Всё уже закрутилось, как будто пролистывали атлас, и потом медленно, как в 3D проекте, выползли вперёд центральные улицы и переулки. Мясницкая, залитая огнями, Тургеневская площадь, Чистые пруды. Тоже блестят чёрным, с отливом. Холодная, грязная вода. Люди ходят по берегам. Светятся окна ресторанов. Разноцветные фонари выхватывают дорожки, графику голых ещё деревьев.
Холодная, поздняя весна.
– Когда-то здесь, в переулке, стоял дом, – начала она медленно, неживым голосом, как будто бы из глубокого транса. – Небольшой, двухэтажный. А рядом – большой, каменный. До революции там были меблированные комнаты, а этот, маленький, дом хозяина – небогатая дворянская семья. После революции собственность конфисковали, семью разметало, от неё осталась только одна дочь, младшая, ровесница века, да её муж. Их уплотнили, дом переделали, сделали там коммунальные квартиры, а сверху достроили мансарду, деревянную, страшную, совсем в другом стиле. Поселили их в ней. Там выросла мама. Там родилась я. Но я ничего оттуда не помню, всё только с маминых слов – коридор, большую кухню, у каждой хозяйки – свой стол и своя комфорка на плите. Плита – не плита: печка, дрова. Газа не было. Не дай бог оставить суп – что-нибудь подбросят гадкое, несъедобное. Когда бабушка готовила, маму сажали возле печки, и отходить было нельзя. Она читала книжки, прочла так всего Пушкина, Гоголя, Бальзака. За трубой, в воздуховоде, дядя Лёша, безногий после войны, прятал спички. Ему жена запрещала курить, отбирала спички у него, так он воровал у всех и ныкал туда. Жена его была та ещё ведьма – склочница и скандалистка. Я в детстве правда думала, что она ведьма. Она даже под судом побывала – обварила соседку-татарку, жену дворника. Мама говорила, она красивая была, а муж – хромой и старый, так на неё все мужики в доме заглядывались, а бабы ненавидели. Так что эту тётю Катю не очень-то и осуждали, и суд ей присудил что-то условное, какой-то штраф и компенсацию лечения. Татары потом съехали. Да и вообще много народу после войны сменилось. Только мама с бабушкой остались. И эта тётя Катя с дядей Лёшей. А потом пожар случился, всех расселили и дом снесли.

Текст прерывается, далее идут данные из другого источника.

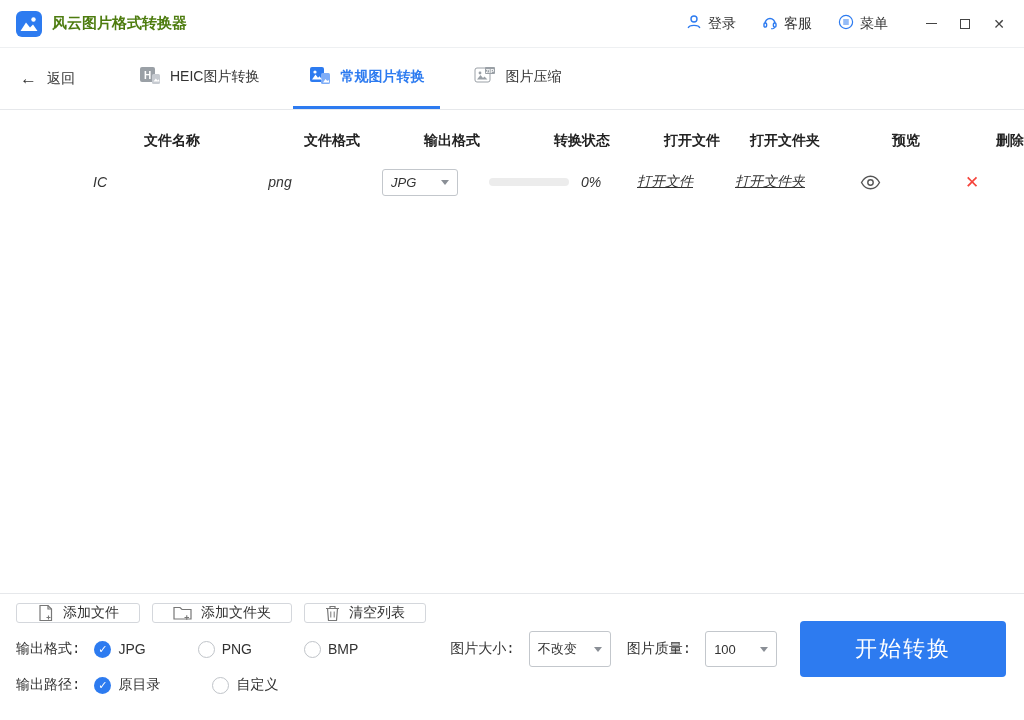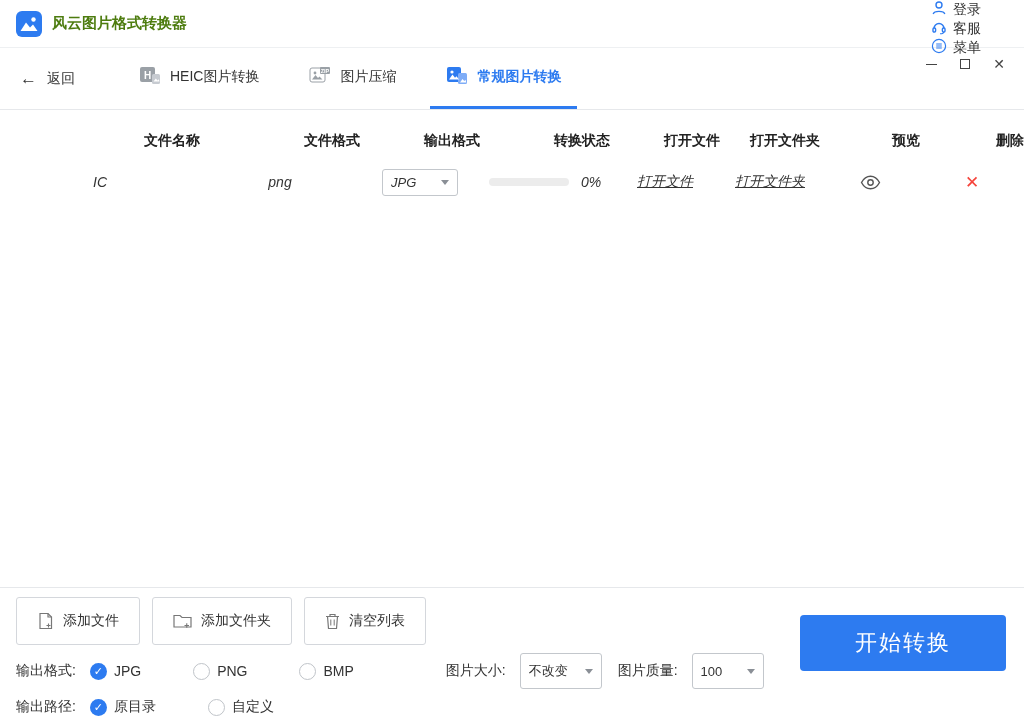"登录" .titlebar-right { flex-direction: column -> none }
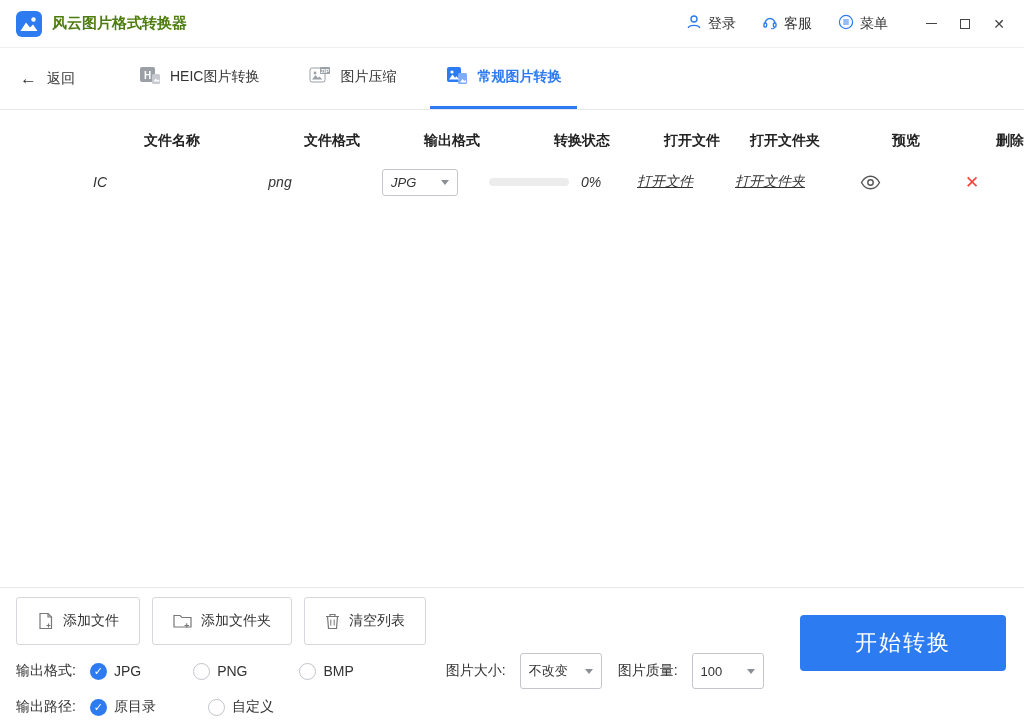"图片压缩" div.tab { order: before "常规图片转换" -> after "常规图片转换" }
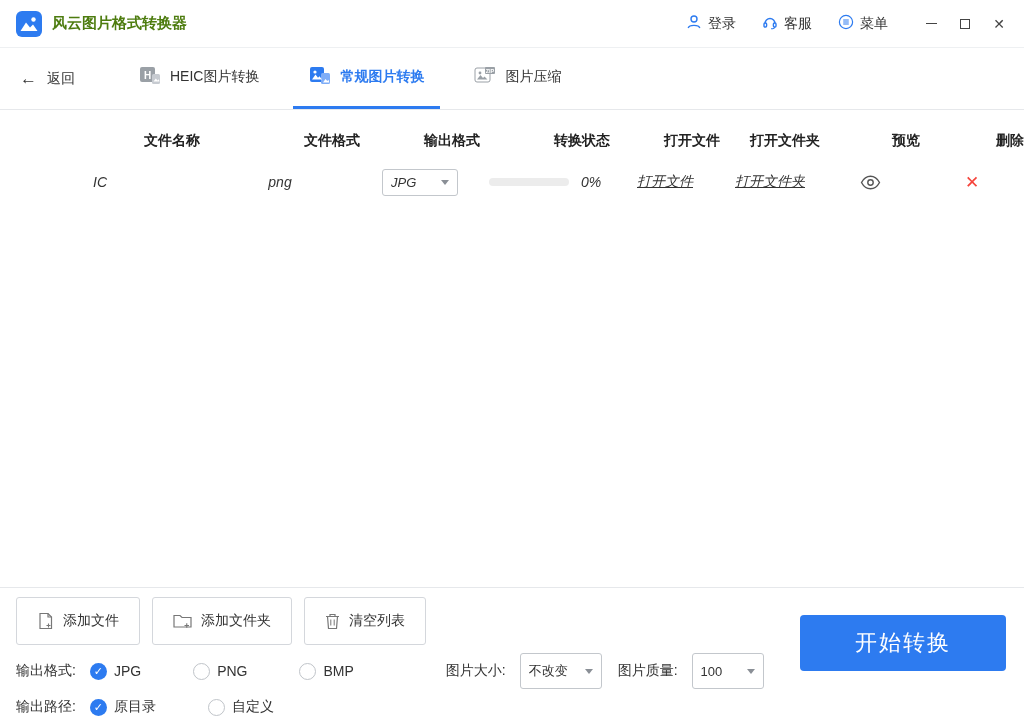"添加文件" .tool-btn { height: 48px -> 20px }
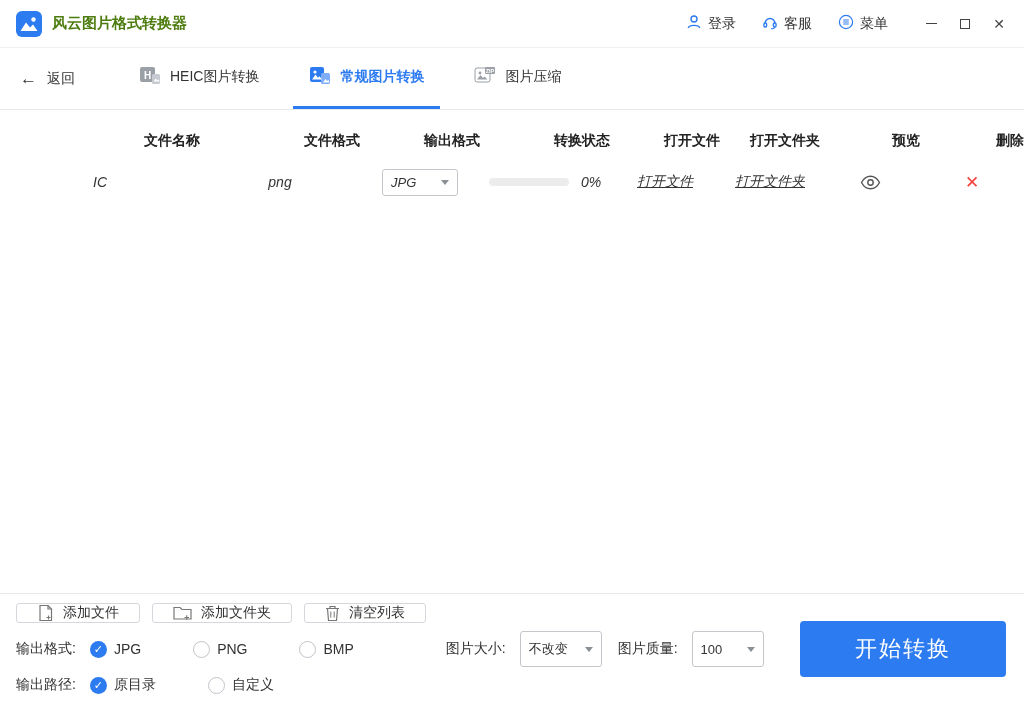"输出格式:" .set-label { font-family: none -> Liberation Mono, monospace }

Она замолчала. Артём тоже молчал, не зная, что сейчас надо говорить – высказывать сочувствие? Но какое может быть сочувствие событиям полувековой давности?
– Мне долго не говорили, что дома больше нет, – сказала она. – Я всё мечтала вернуться туда, когда вырасту. Посмотреть на те комнаты, зайти на кухню. Найти мамин клад – она говорила, что спрятала под половицей, от двери в их комнату три шага на восток. Я до сих пор помню: три шага на восток. Когда я узнала – мне лет девять было – что дом снесли и я никогда его не увижу, я так рыдала! Меня валерьянкой отпаивали. Для меня это было что-то такое важное очень – этот дом, семейная история, центр… И мамин клад. И так вот сразу потерять всё, одним махом.